**Work to complete:** Give back only the lines in the records below from the one with "3.0L27.0 9.0M21.0 9.0L27.0" to the one with "</body></html>", both inclusive, word for word.

Data entries:
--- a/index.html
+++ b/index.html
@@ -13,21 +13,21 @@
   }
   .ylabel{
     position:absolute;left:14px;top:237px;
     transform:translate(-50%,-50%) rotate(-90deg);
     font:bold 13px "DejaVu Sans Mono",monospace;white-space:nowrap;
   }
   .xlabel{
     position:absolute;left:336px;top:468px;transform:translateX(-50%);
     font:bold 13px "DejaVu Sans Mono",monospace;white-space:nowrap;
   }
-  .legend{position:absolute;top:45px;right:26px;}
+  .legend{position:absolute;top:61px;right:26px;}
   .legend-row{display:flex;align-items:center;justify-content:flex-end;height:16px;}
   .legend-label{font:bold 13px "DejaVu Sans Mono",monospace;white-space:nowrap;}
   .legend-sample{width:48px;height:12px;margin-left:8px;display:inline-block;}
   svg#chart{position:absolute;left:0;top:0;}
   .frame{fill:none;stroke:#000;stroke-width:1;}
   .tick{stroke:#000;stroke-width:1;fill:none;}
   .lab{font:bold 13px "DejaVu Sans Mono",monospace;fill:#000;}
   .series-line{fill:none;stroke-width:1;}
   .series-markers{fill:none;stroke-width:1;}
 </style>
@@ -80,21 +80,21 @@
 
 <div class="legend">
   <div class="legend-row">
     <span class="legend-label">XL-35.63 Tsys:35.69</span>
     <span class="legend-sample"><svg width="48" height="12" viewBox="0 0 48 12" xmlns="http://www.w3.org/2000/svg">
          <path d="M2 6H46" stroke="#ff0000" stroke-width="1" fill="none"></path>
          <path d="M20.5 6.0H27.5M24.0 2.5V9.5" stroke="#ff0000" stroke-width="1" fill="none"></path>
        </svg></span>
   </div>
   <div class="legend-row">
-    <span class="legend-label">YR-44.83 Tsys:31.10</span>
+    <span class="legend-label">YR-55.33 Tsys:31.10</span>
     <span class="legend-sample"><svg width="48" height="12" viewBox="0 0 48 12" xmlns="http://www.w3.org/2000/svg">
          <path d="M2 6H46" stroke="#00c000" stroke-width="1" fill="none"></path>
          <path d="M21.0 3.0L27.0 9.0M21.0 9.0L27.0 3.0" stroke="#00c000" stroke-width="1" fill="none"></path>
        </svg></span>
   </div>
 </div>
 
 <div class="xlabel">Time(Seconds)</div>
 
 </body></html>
==
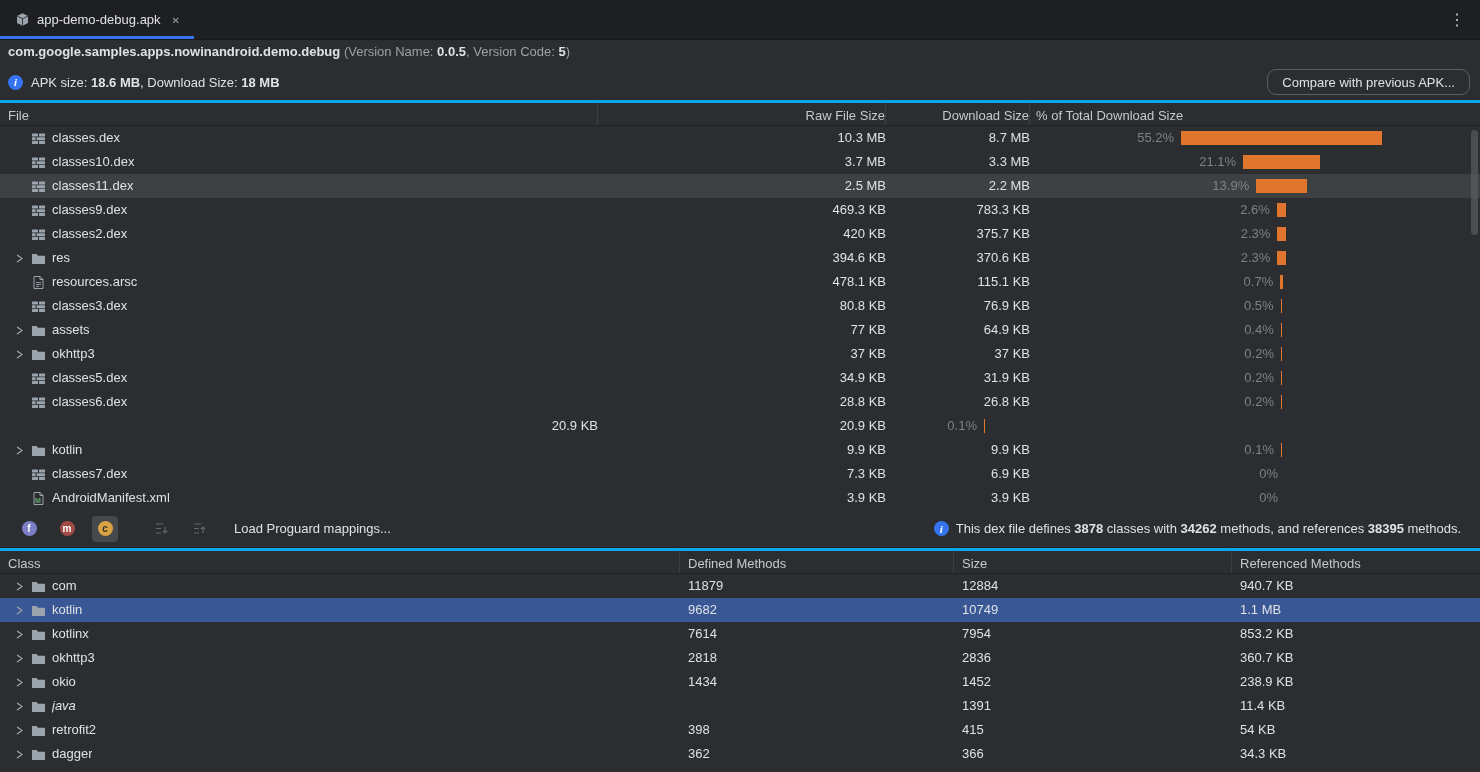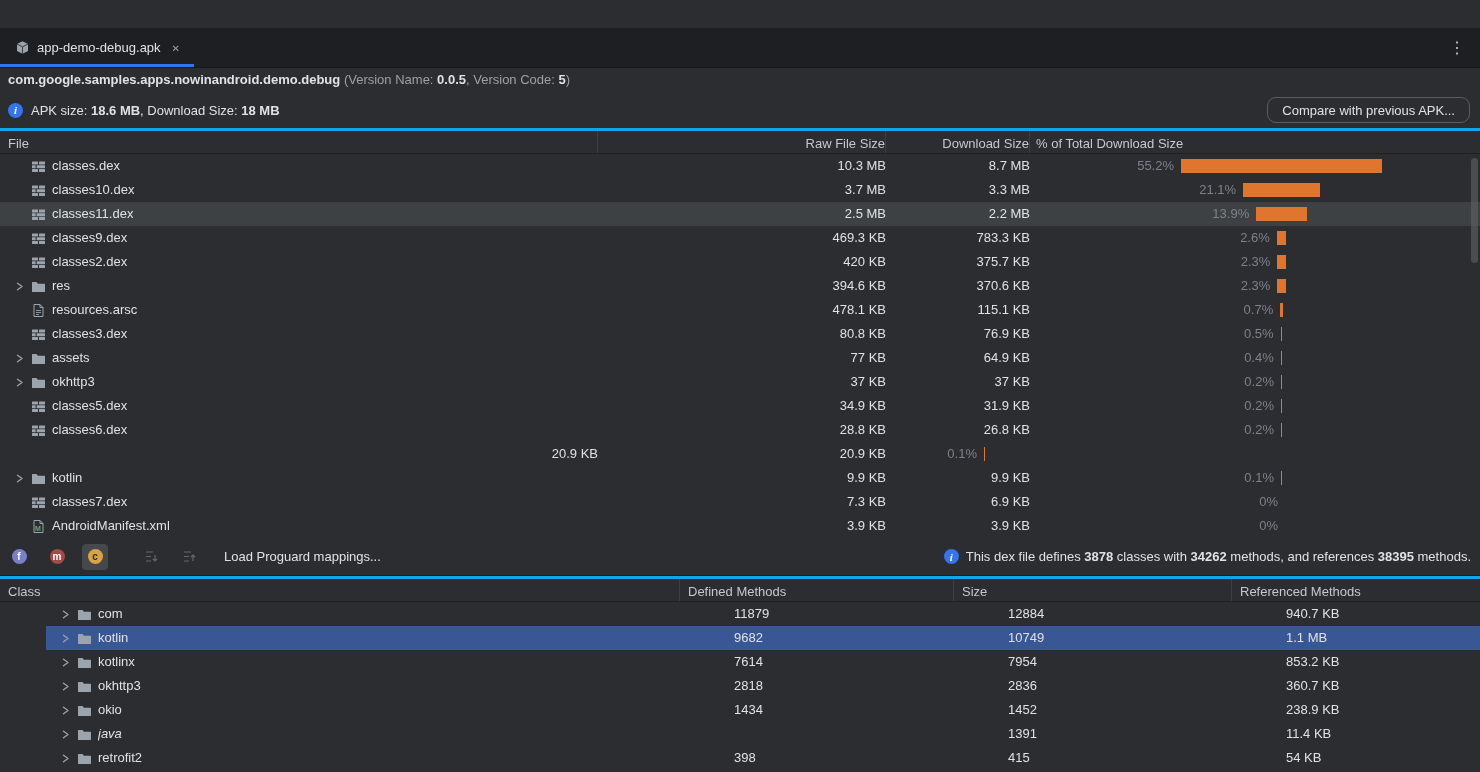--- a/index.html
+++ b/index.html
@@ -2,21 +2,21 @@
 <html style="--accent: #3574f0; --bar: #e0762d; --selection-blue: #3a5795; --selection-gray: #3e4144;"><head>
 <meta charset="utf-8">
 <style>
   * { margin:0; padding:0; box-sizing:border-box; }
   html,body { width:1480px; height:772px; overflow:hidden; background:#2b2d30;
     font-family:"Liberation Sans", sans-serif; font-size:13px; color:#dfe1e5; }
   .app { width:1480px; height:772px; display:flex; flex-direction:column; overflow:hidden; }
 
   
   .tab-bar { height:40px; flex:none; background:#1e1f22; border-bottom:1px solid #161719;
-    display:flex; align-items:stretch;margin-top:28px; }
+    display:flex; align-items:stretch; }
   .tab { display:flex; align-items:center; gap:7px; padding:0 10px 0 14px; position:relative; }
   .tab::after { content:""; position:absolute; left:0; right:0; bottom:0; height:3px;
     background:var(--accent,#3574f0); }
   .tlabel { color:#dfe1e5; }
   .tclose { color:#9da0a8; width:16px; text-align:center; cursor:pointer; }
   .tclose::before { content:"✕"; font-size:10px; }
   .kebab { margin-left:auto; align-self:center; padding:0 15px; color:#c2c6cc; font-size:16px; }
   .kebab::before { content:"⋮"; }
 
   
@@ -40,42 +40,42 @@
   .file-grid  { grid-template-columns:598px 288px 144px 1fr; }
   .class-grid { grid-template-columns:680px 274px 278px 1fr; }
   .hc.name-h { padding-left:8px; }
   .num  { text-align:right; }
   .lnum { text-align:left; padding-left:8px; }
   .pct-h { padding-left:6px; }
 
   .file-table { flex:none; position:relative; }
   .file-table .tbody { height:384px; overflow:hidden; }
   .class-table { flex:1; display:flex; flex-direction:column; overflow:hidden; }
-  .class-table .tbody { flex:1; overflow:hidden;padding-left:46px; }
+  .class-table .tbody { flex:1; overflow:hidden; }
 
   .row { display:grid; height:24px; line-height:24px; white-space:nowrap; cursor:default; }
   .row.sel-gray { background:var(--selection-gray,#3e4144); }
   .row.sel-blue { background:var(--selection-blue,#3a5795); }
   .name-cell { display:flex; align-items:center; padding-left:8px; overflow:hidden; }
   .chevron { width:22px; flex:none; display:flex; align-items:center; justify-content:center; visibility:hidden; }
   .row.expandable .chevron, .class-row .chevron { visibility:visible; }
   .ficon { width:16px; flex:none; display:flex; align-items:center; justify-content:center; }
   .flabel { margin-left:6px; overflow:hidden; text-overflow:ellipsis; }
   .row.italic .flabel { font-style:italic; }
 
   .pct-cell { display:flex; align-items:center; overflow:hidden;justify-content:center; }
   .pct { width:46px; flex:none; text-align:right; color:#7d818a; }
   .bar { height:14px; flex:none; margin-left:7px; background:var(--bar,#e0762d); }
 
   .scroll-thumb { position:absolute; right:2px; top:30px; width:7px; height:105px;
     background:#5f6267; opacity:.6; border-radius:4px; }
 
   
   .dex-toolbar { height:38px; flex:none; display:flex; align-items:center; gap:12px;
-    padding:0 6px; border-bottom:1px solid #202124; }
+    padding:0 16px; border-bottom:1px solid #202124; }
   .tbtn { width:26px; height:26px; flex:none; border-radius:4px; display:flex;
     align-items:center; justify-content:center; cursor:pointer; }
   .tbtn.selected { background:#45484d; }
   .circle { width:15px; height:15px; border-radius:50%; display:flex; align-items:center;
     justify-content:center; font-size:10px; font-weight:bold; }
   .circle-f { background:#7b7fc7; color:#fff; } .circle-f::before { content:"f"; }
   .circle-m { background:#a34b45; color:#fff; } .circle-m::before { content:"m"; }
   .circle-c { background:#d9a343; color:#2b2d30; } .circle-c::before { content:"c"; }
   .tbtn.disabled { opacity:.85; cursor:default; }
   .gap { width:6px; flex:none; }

**Result of the task:**
          <path d="M21.0 3.0L27.0 9.0M21.0 9.0L27.0 3.0" stroke="#00c000" stroke-width="1" fill="none"></path>
        </svg></span>
   </div>
 </div>
 
 <div class="xlabel">Time(Seconds)</div>
 
 </body></html>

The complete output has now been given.